Du reste, ma Clairette est à l’Hôtel de Ville. Peut-être ira-t-elle chez son père. Dans tous les cas, je ne sortirai de chez moi que lorsqu’elle sera revenue et pas avant cinq heures. Mais, mon Toto chéri, je vous préviens que cette sortie ne compte pas, que je ne la prends que comme remède, plus ou moins laxatif, émollient, adoucissant, tonique, d’odontalgique, stomachique, et autres hygiéniques mais non comme un plaisir. N’oubliez pas ça, et ma culotte non plus.
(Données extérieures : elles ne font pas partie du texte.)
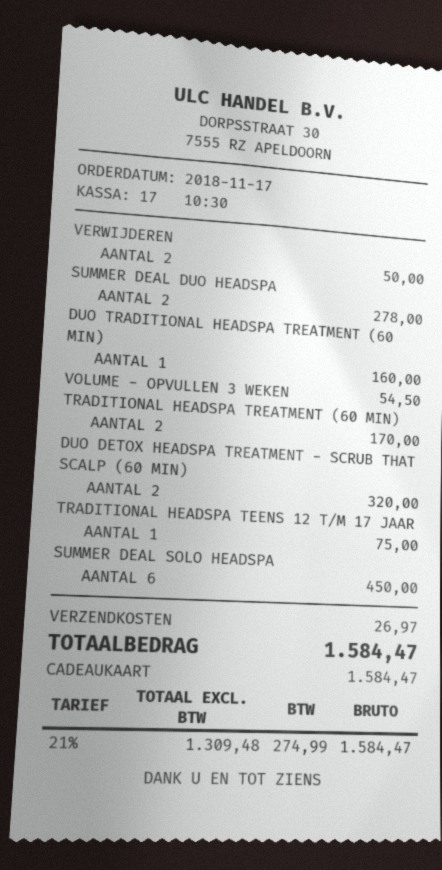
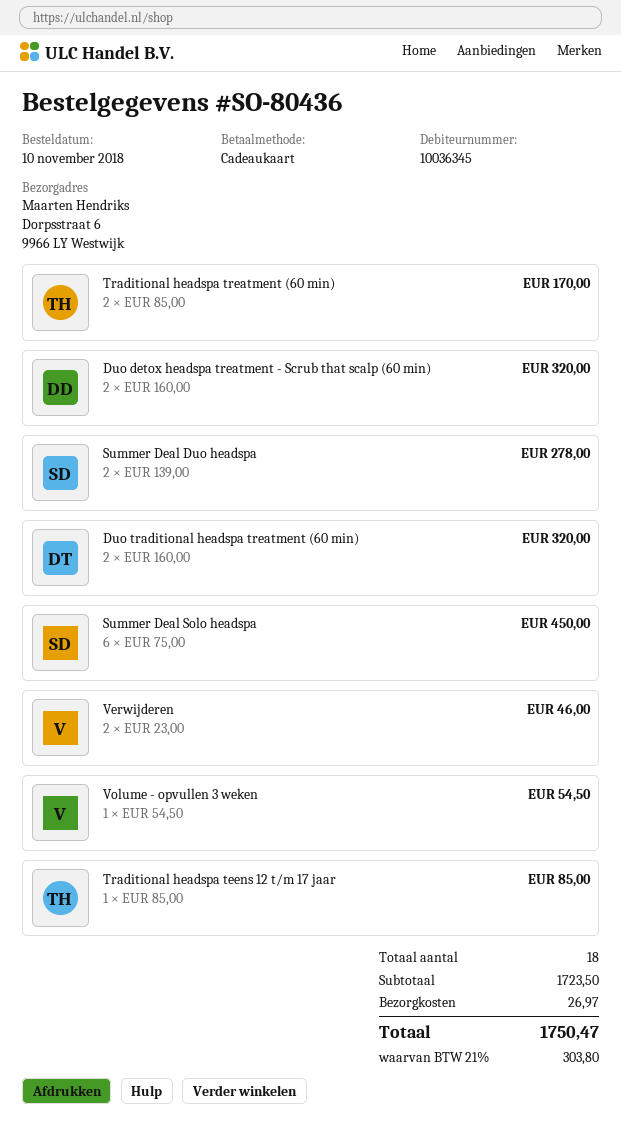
order date: 2018-11-17 -> 2018-11-10
VERWIJDEREN: 2 for 50.00 -> 2 for 46.00
DUO TRADITIONAL HEADSPA TREATMENT (60 MIN): 1 for 160.00 -> 2 for 320.00
TRADITIONAL HEADSPA TEENS 12 T/M 17 JAAR: 1 for 75.00 -> 1 for 85.00
tax: 21% = 274.99 -> 21% = 303.80
total: 1584.47 -> 1750.47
À propos de culotte, il vient de passer dans ma rue, il y a un moment, un voleur à moitié nu qu’on poursuivait à outrance et qu’on a finig par arrêter rue des Quatre Fils. Ce voleur avait laissé la presque totalité de ses vêtements entre les mains de ceux qui voulaient l’arrêter. Il sortait de voler un sac de graisse chez notre boucher rue Saint-Louis. Depuis quelque temps, notre quartier est fertile en événements dramatiques de tous genres, sans en excepter le mien de tout à l’heure. Baisez-moi, monstre, je vous aime trop. Baisez-moi encore ou je vais chercher les fleurs en question.

Juliette

BnF, Mss, NAF 16355, f. 67-68
Transcription de Mylène Attisme assistée de Florence Naugrette

a) « refusé ».
b) « chargée ».
c) « croit ».
d) « apporter ».
e) « conçu ».
f) « réponds ».
g) « finit ».

Notes

[1Juliette emprunte ces répliques « Ai-je bien fait, mon maître ? – Oui, grosse Juju. » à une chanson populaire « Préchi, précha » : « Est-ce bien fait mon maître ? Oui, ma grosse bête ». Il existe différentes variantes de cette chanson. Mais elle écrit « not’ maîte », réplique de comédie imitant le parler paysan.